■ **Exercise material**:

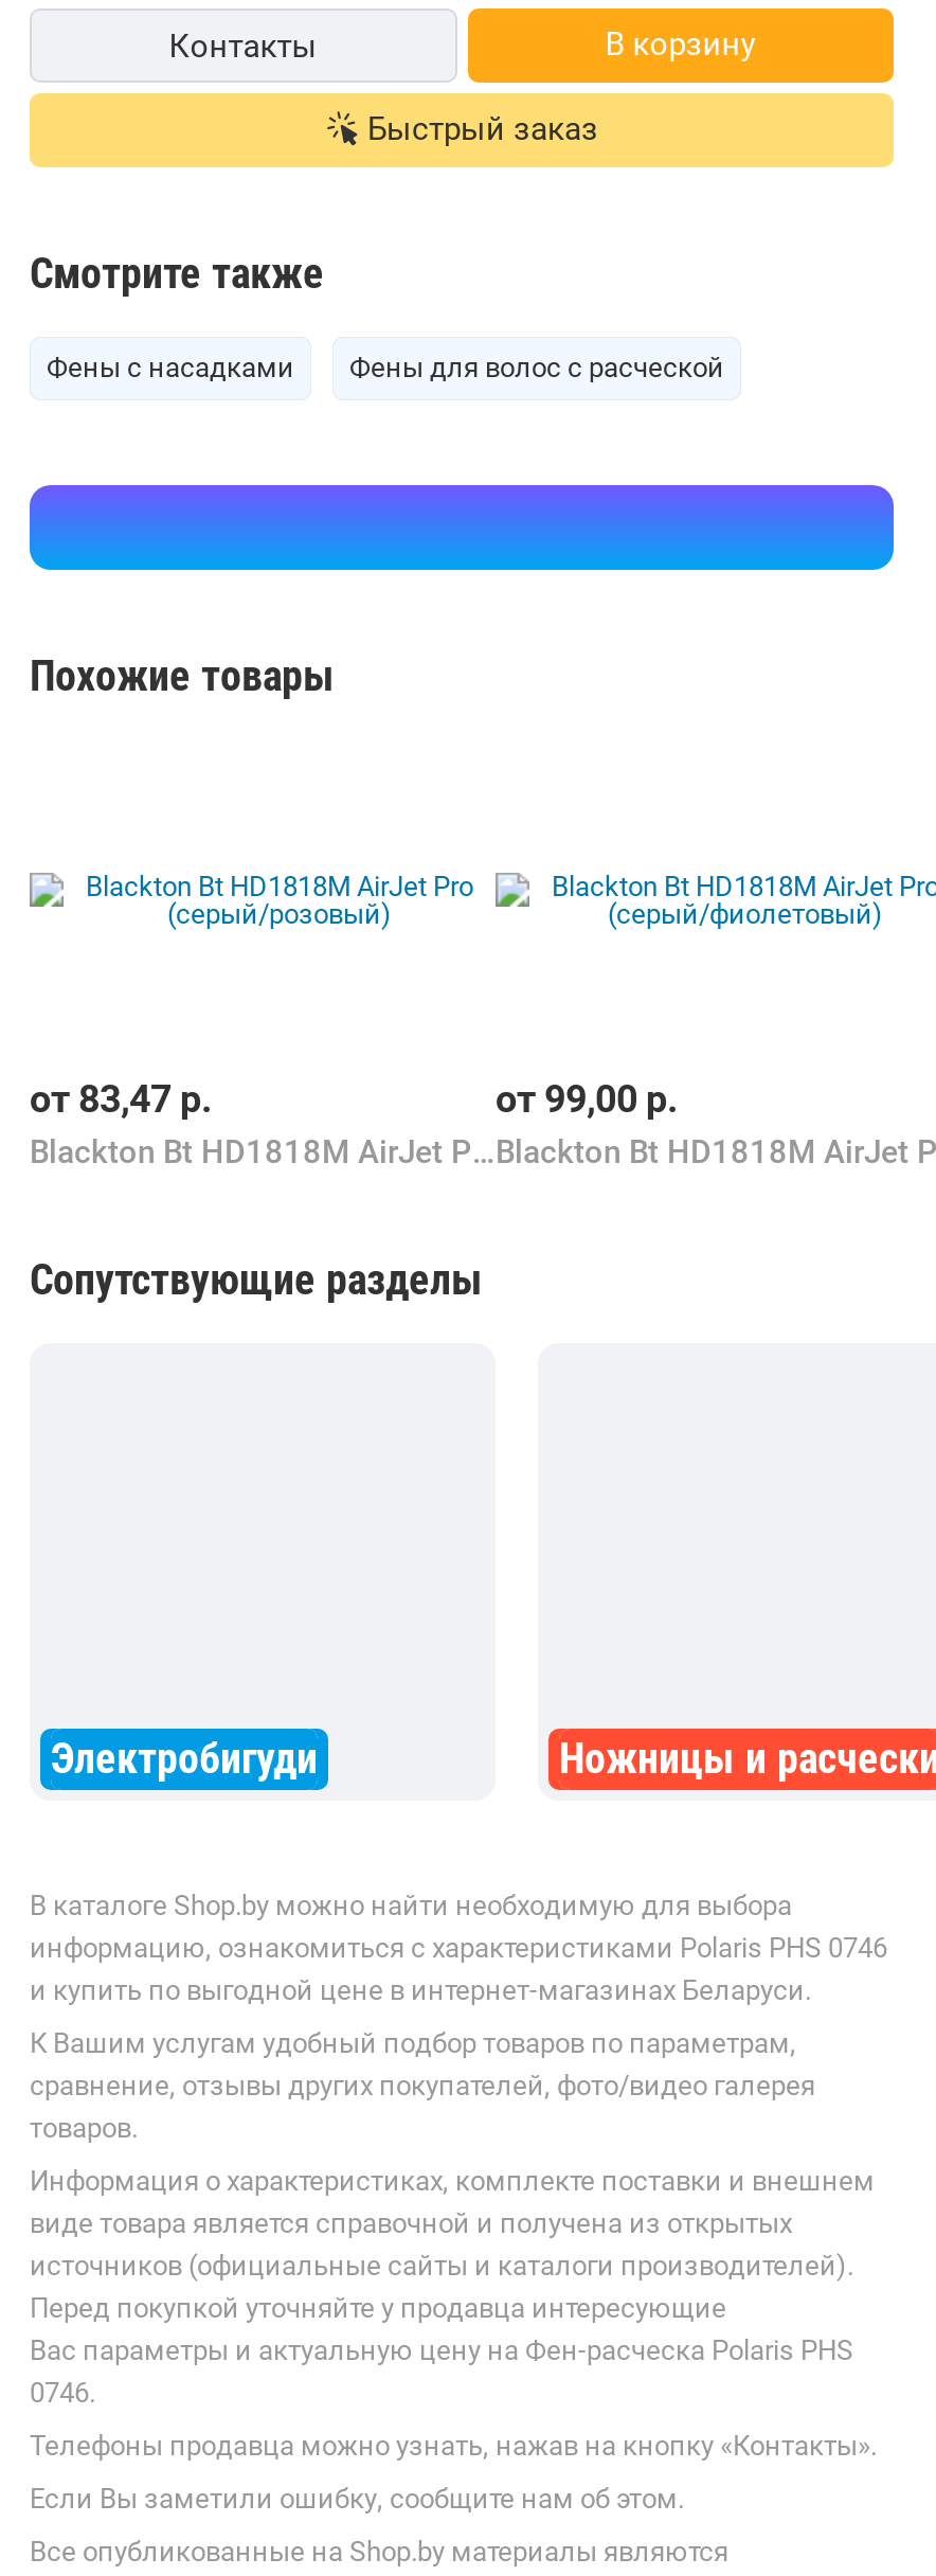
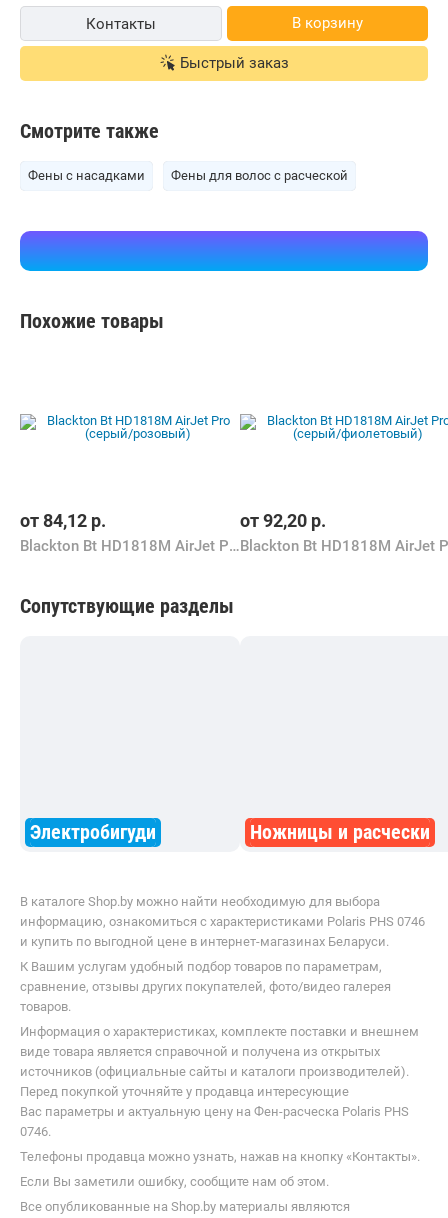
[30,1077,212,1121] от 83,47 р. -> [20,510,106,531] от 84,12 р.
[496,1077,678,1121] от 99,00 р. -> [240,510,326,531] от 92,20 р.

==

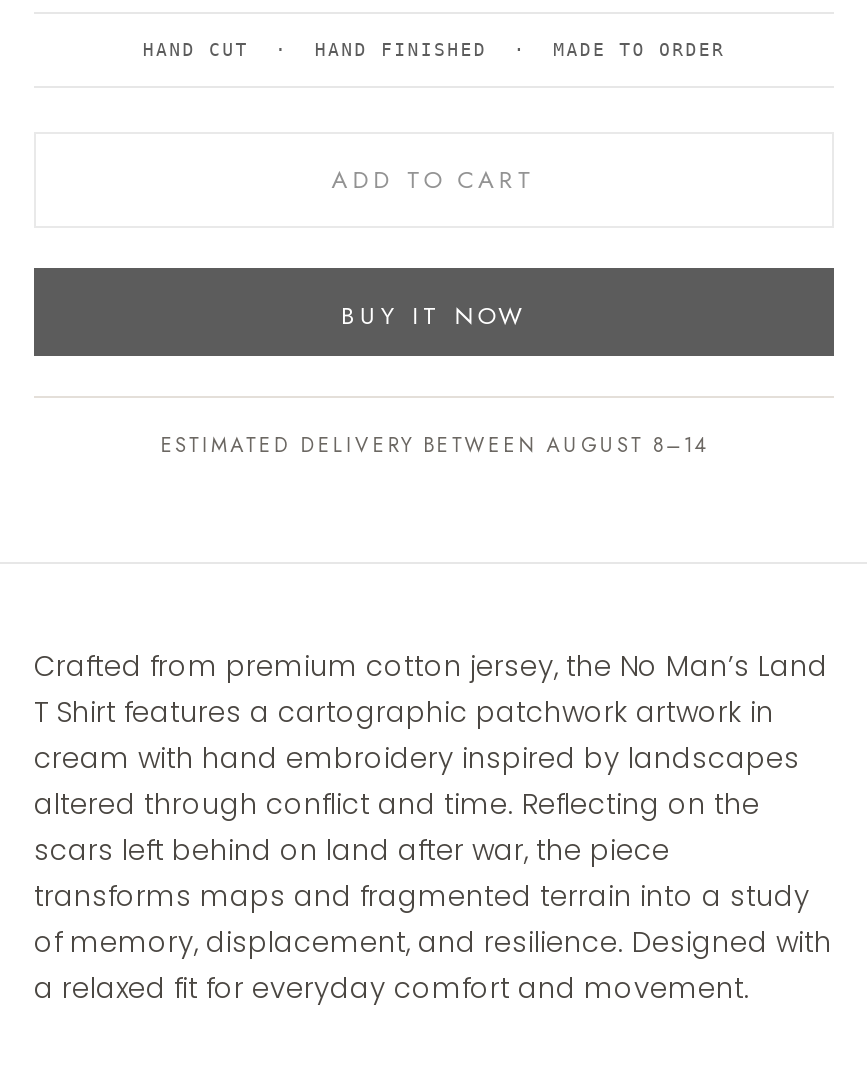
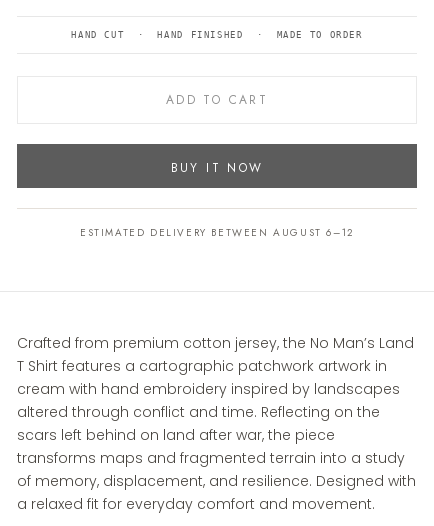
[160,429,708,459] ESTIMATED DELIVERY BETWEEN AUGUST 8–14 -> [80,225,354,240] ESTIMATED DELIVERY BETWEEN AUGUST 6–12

...

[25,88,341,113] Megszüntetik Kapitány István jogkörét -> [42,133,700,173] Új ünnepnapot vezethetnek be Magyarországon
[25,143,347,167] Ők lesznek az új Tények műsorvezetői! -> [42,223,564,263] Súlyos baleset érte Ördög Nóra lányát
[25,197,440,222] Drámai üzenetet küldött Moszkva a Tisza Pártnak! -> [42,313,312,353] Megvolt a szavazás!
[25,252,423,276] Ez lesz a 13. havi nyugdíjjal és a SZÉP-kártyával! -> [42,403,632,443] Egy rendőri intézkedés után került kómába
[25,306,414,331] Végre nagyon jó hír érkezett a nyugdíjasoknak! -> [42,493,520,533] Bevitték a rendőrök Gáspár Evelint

■ **Instructions for the task**:
Output exactly the lines of the material above from the one containing "[25,252,423,276] Ez lesz" up to and including the one containing "[25,306,414,331] Végre nagyon".

■ **Your solution**:
[25,252,423,276] Ez lesz a 13. havi nyugdíjjal és a SZÉP-kártyával! -> [42,403,632,443] Egy rendőri intézkedés után került kómába
[25,306,414,331] Végre nagyon jó hír érkezett a nyugdíjasoknak! -> [42,493,520,533] Bevitték a rendőrök Gáspár Evelint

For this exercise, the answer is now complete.